Photo by Hollie Fernando

Entertainment

Shura Forgets She's Gay Sometimes

Her new album, 'Forevher,' beautifully explores the mundanity of being gay

by Bailey Calfee

Throughout your life, the importance of your gay identity varies. Sometimes, it feels like the biggest deal ever, like you need to scream it from the rooftops so that everyone knows just what you're about; and other times, it's no big deal, and doesn't even feel like a defining characteristic. For pop musician, Shura, she even forgets sometimes that she's a lesbian; after all, she has other things on her mind, like a new album coming out.

That's not to say that her sophomore endeavor, Forevher, which drops today, is devoid of talk about queerness and sexuality—it's actually full of that, if you're looking for it (and I always am). The follow-up to 2016's Nothing's Real, the new album, Shura tells me over drinks, is "probably the first time I've used pronouns and been explicitly queer [lyrically]." But, the gayness is written in a way that so nonchalant that you actually might miss it altogether. "Part of the way I wanted to approach this record was just to write about my gayness in the way that straight people write about their straightness," shs says. "I wanted to create an explicitly queer album that, if you blinked, you could absolutely miss that it was queer."

And besides, that's not even the main theme of the album. More important than all the gayness, is the idea of love and foreverness, resulting in tracks that are simultaneously deeply personal and overwhelmingly relatable. Shura plays with the idea that we are taught that love lasts forever, even though, it always falls apart, until, you know, it doesn't. But, Shura jokes, despite romance's inherent difficulties, "I do believe in love, which I shouldn't because I've been dumped 20 million times." What a mood.

As with religion, Shura sees love as a belief system, one that requires a lot of faith, because it's so absurd. "The way we talk about love is similar to the way we talk about acts of worship," says Shura. "How love makes you brave, but also afraid... afraid to die and lose everything, afraid that the person you love is going to die and you'll lose everything."

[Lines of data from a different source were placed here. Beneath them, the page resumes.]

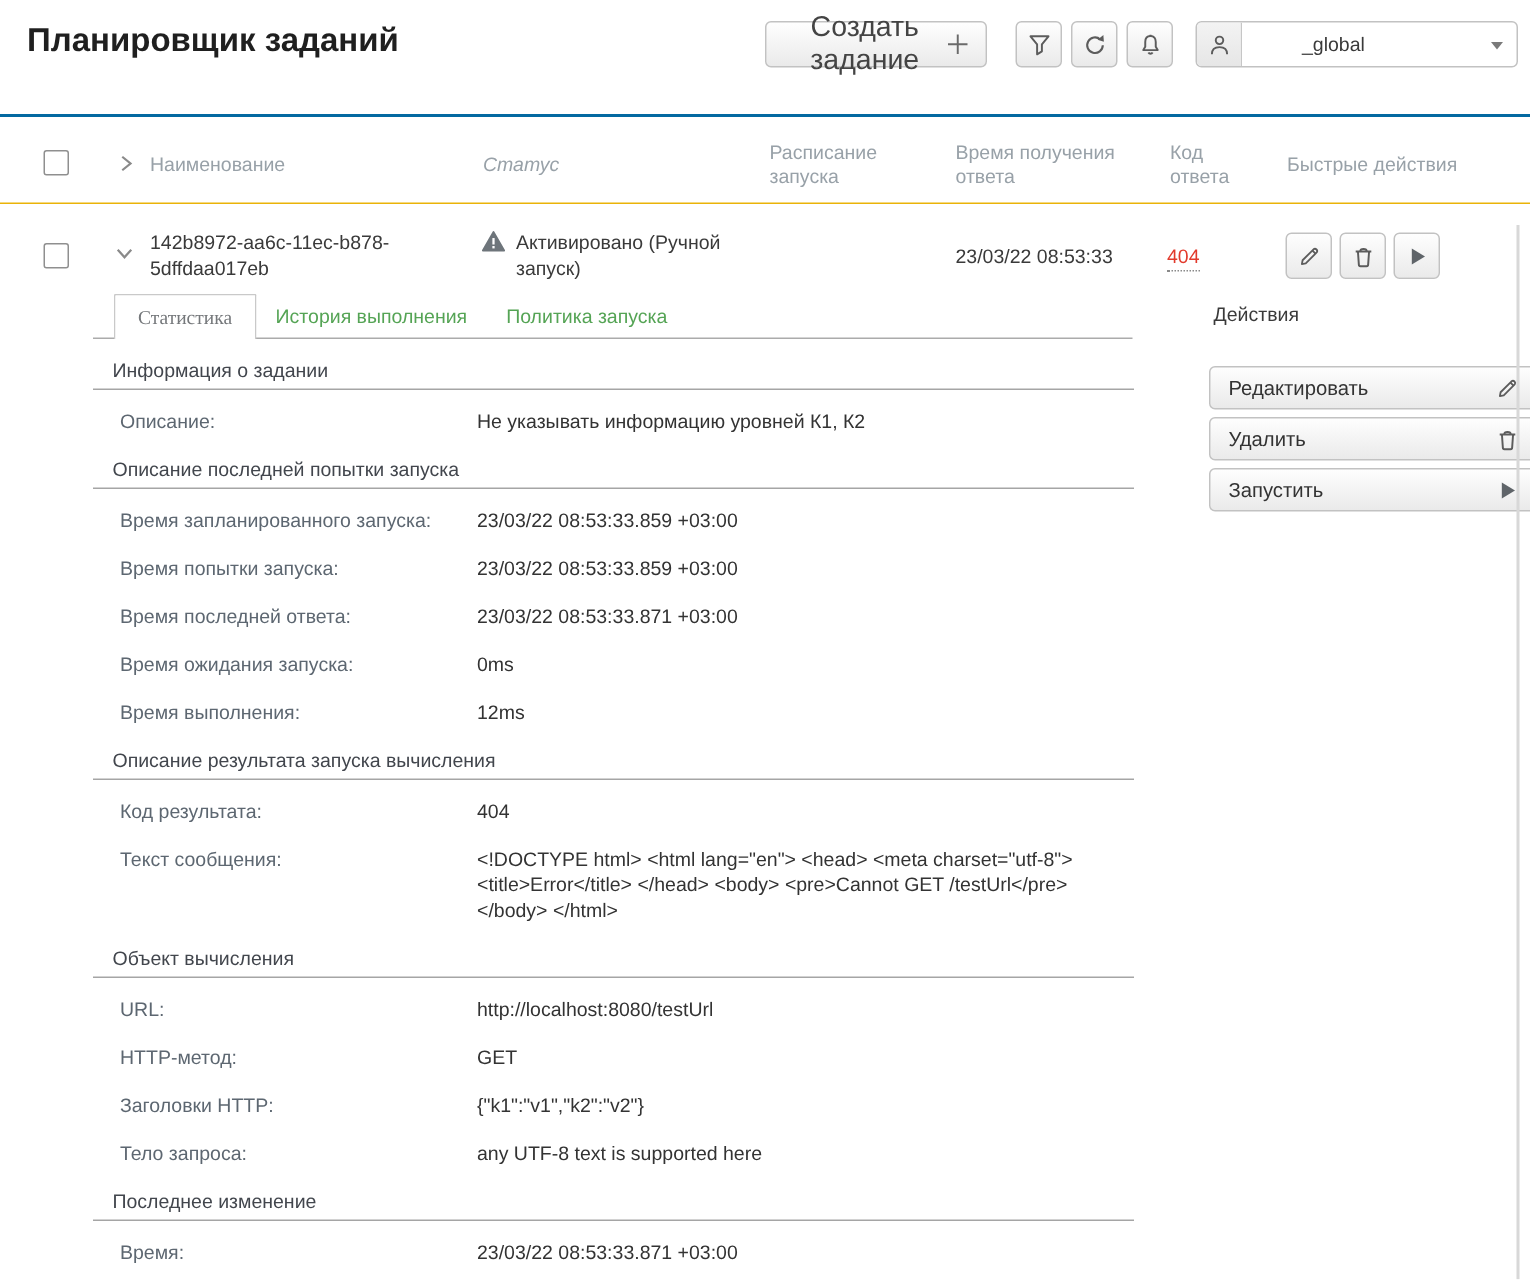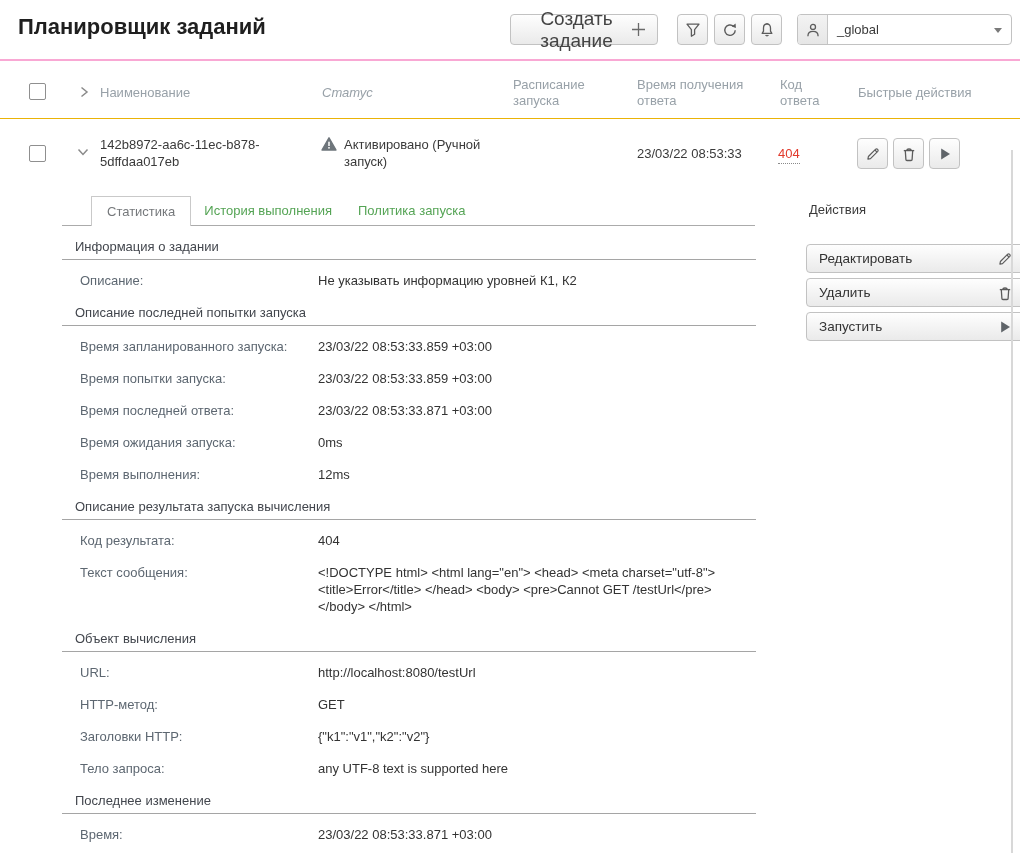"Планировщик заданий" .topbar { border-bottom: 2px solid #f9a8d4 -> 2px solid #0369a1; height: 61px -> 78px }
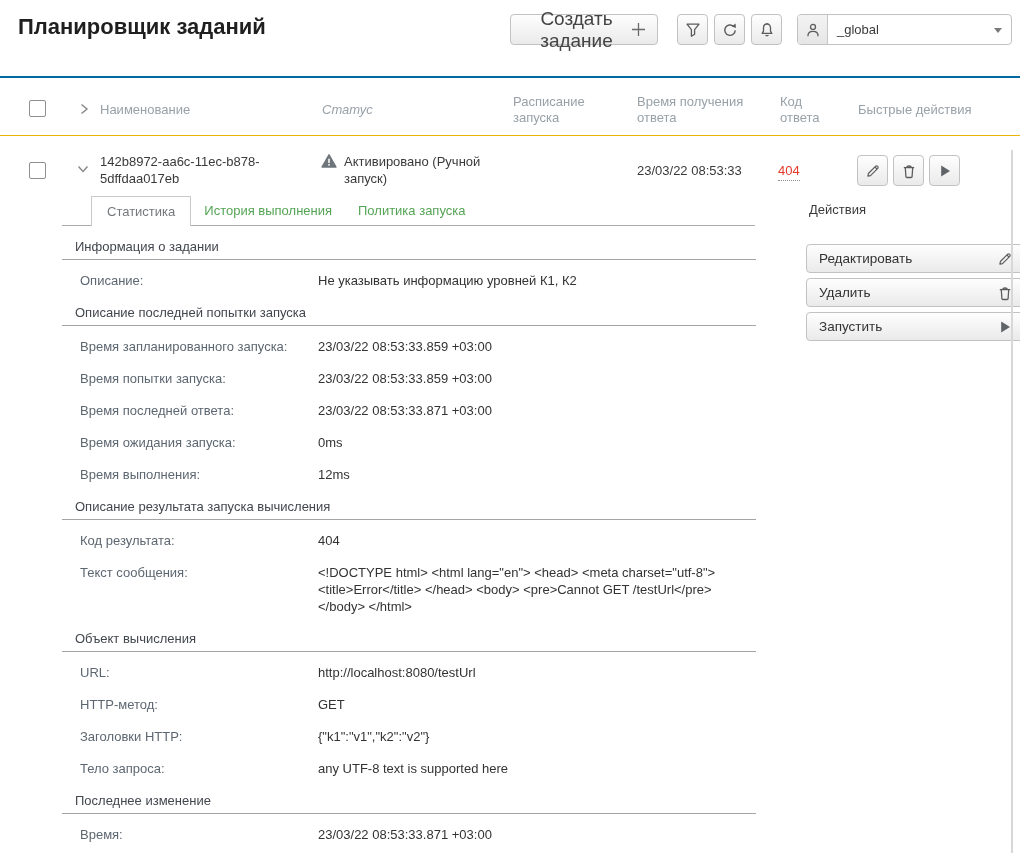"_global" .scope { gap: none -> 31px }
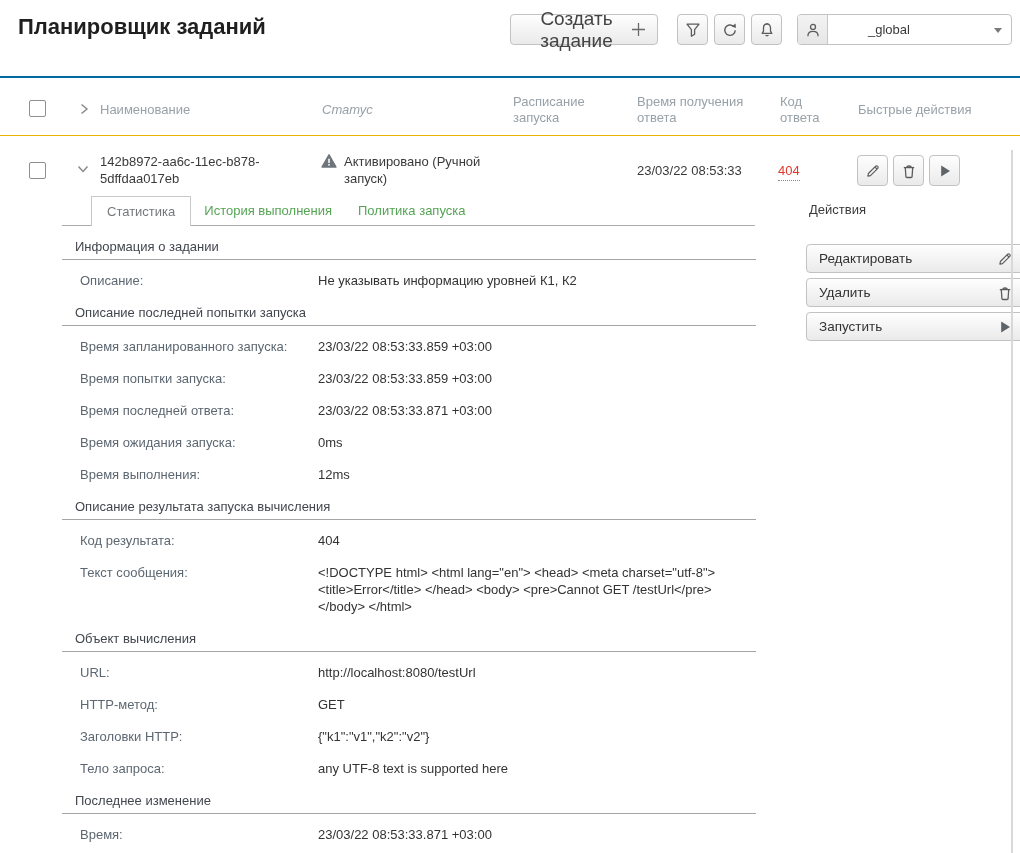"Статистика" .tab.first { font-family: none -> Liberation Serif, serif; margin-left: 29px -> 14px }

Believing in love for herself was actually a process, Shura tells me. Her 2016 debut Nothing's Real was a story of losing someone she thought she'd always have, and how incredibly awkward it is to be interested in someone who doesn't feel the same way about you. Forevher is the opposite vibe, not only because Shura's now in a relationship with a girl that she loves, but also because she's worked to be in a more confident place for herself. With a therapist, Shura tells me, she questioned "whether I was holding onto this idea of myself being an anxious person partly because I had written that story through my record—that I was the awkward one, I was the anxious one, I was the shy one."

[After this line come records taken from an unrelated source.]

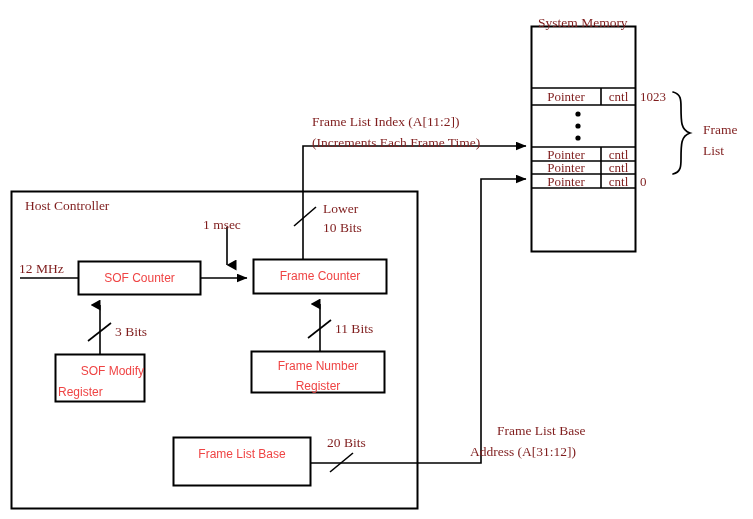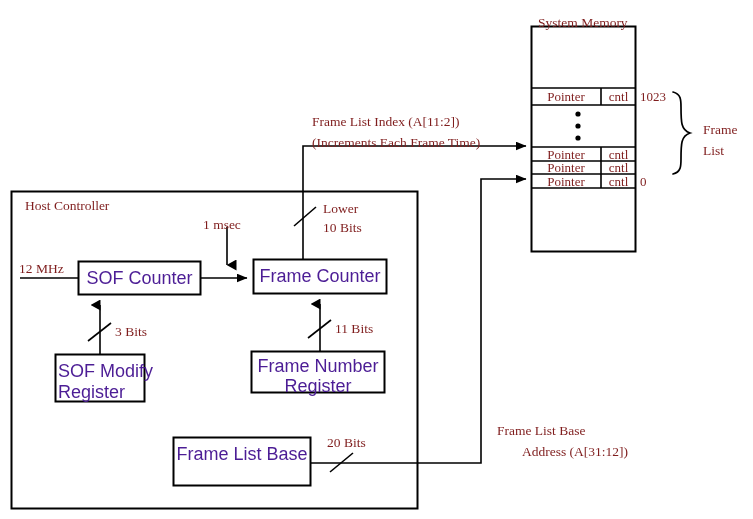"SOF Counter" .boxlabel { color: #4c1d95 -> #ef4444; font-size: 18px -> 12px }
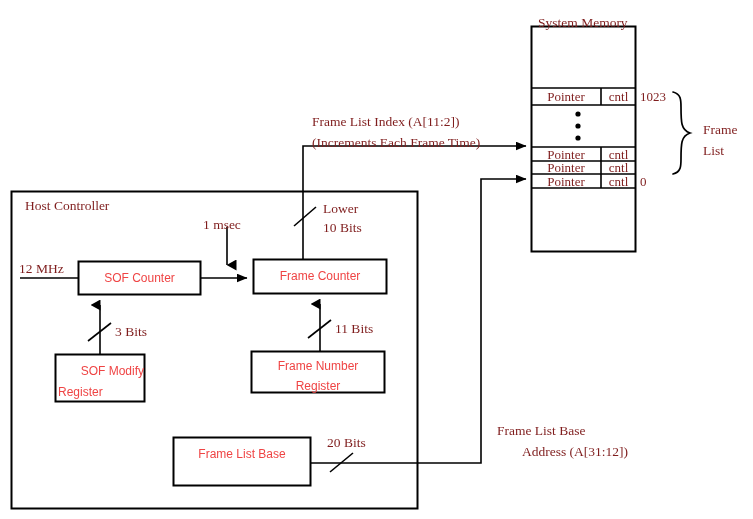"Address (A[31:12])" div.lbl { left: 522px -> 470px }
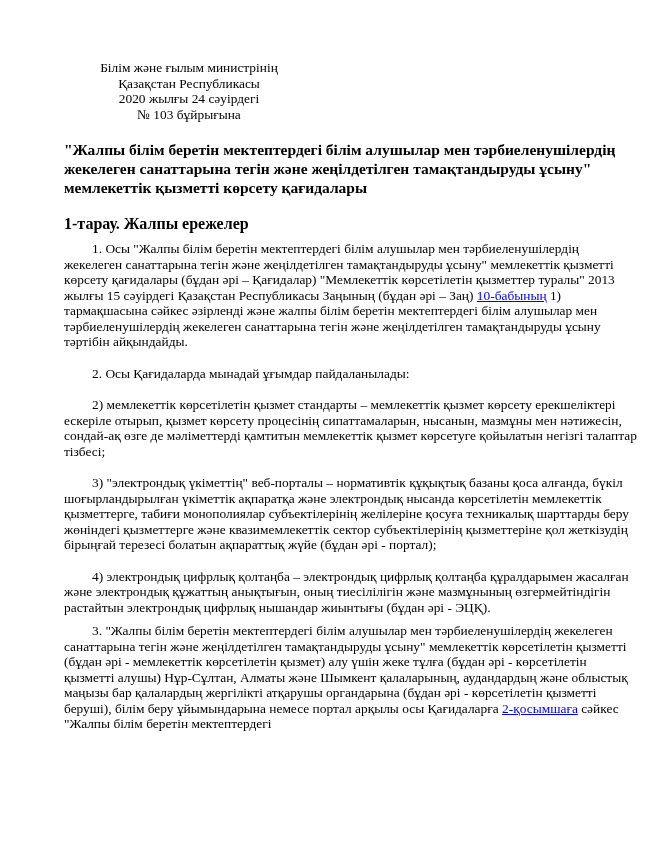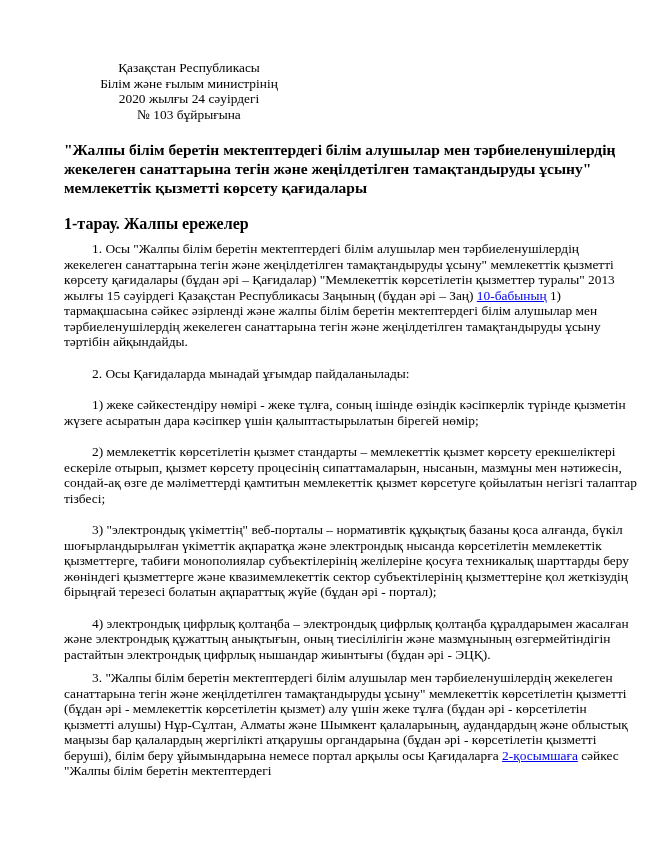"Қазақстан Республикасы" div { order: before "Білім және ғылым министрінің" -> after "Білім және ғылым министрінің" }
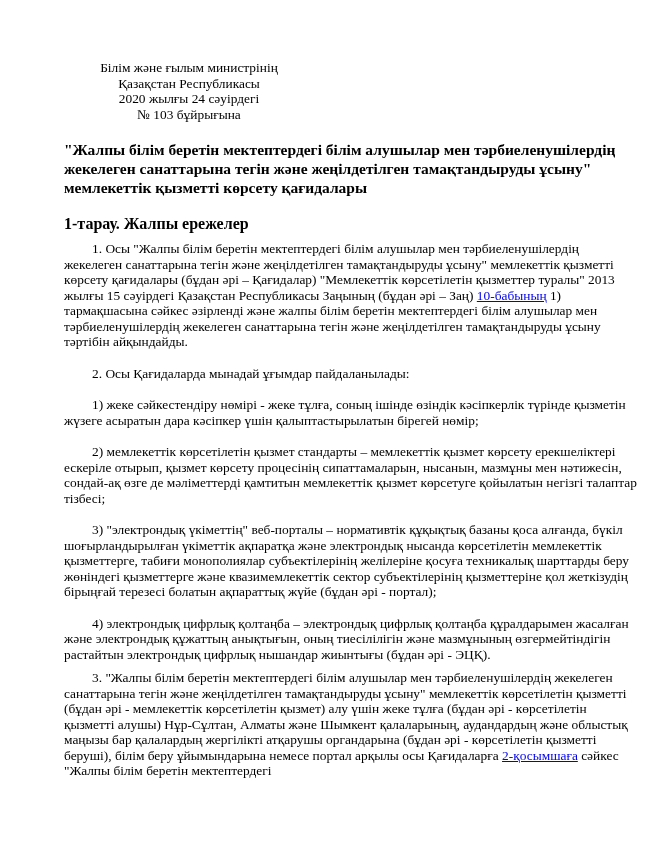"1) жеке сәйкестендіру нөмірі -" p.para { html: <p>1) жеке сәйкестендіру нөмірі - жеке тұлға, соның ішінде өзіндік кәсіпкерлік түрінде қызметін жүзеге асыратын дара кәсіпкер үшін қалыптастырылатын бірегей нөмір;</p> -> none }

"I do believe in love, which I shouldn't because I've been dumped 20 million times."

Even if you didn't write an entire body of work about how undateable you are, like Shura did, projecting your own anxieties onto every interaction you have with other people is something so many of us do. Forevher paints a particularly moving portrait of someone who has anxiety—someone who worries about what their partner is up to if they haven't texted back in a while—actually figuring out how to have confidence. "Just because you're anxious doesn't mean that you can't be brave, that you can't be bold, that you can't also get the girl, that you can't also enjoy sex, and do all these things," says Shura.

The confidence in her music has come a long way since her viral debut track, "Touch," which is the musical interpretation of a lesbian gaze not met. Now, "Side Effects" shares what it's like to have the kind of confidence that means you no longer worry about the state of your relationship when your partner leaves your sight—"I don't feel no side effects when you're gone." And, "Religion (U Can Lay Your Hands On Me)" is the direct antidote to the insecurity of "Touch," with Shura knowing that a girl is into her and having the power to tell her that she can touch her, instead of the other way around.

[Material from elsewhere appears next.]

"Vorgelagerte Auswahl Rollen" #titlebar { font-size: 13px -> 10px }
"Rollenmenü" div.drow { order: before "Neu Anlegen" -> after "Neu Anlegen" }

The universality, and the proof for that unabashed belief in love, is heard in "Tommy," a track about a man whose wife died, and so he moved on to someone else. The notion of "forever" is toyed with here, too, because this man loved his wife for her forever, even if it wound up not being his. "You may move on and find new love, but you loved them for the entirety of their existence," Shura says about the track.

Queer people are conditioned to feel afraid of their own love and the repercussions they may face if people find out which gender(s) they're interested in. By shrugging that off completely, and not even bothering to interact with it, Shura is showing the mundanity of being queer, which is a story that is just as important as the uniquely queer stories that some others are telling. It's essential to have art by and about gay people celebrating their queerness—from Hayley Kiyoko's "Girls Like Girls" to King Princess' "Pussy Is God"—but it's just as necessary to show people who approach the topic of sexuality with a nonchalance that makes being gay feel like absolutely no big deal. Because, honestly, it isn't for some people, and doesn't have to be for others.

Here, the queerness of the narrative is written in a way to make it universal. In many ways, queer love is the same as all other love. The title meshes the words "forever" and "her," and Shura uses she/her pronouns to describe love interests, but the feelings and experiences she's writing about are such that anyone with a heart would understand and fully identify with the tracks. In the end, the story told in Forevher is one that everyone knows. "It's just a love story," Shura says. "It's the oldest story in the book, along with the Bible, but it's just very fucking gay."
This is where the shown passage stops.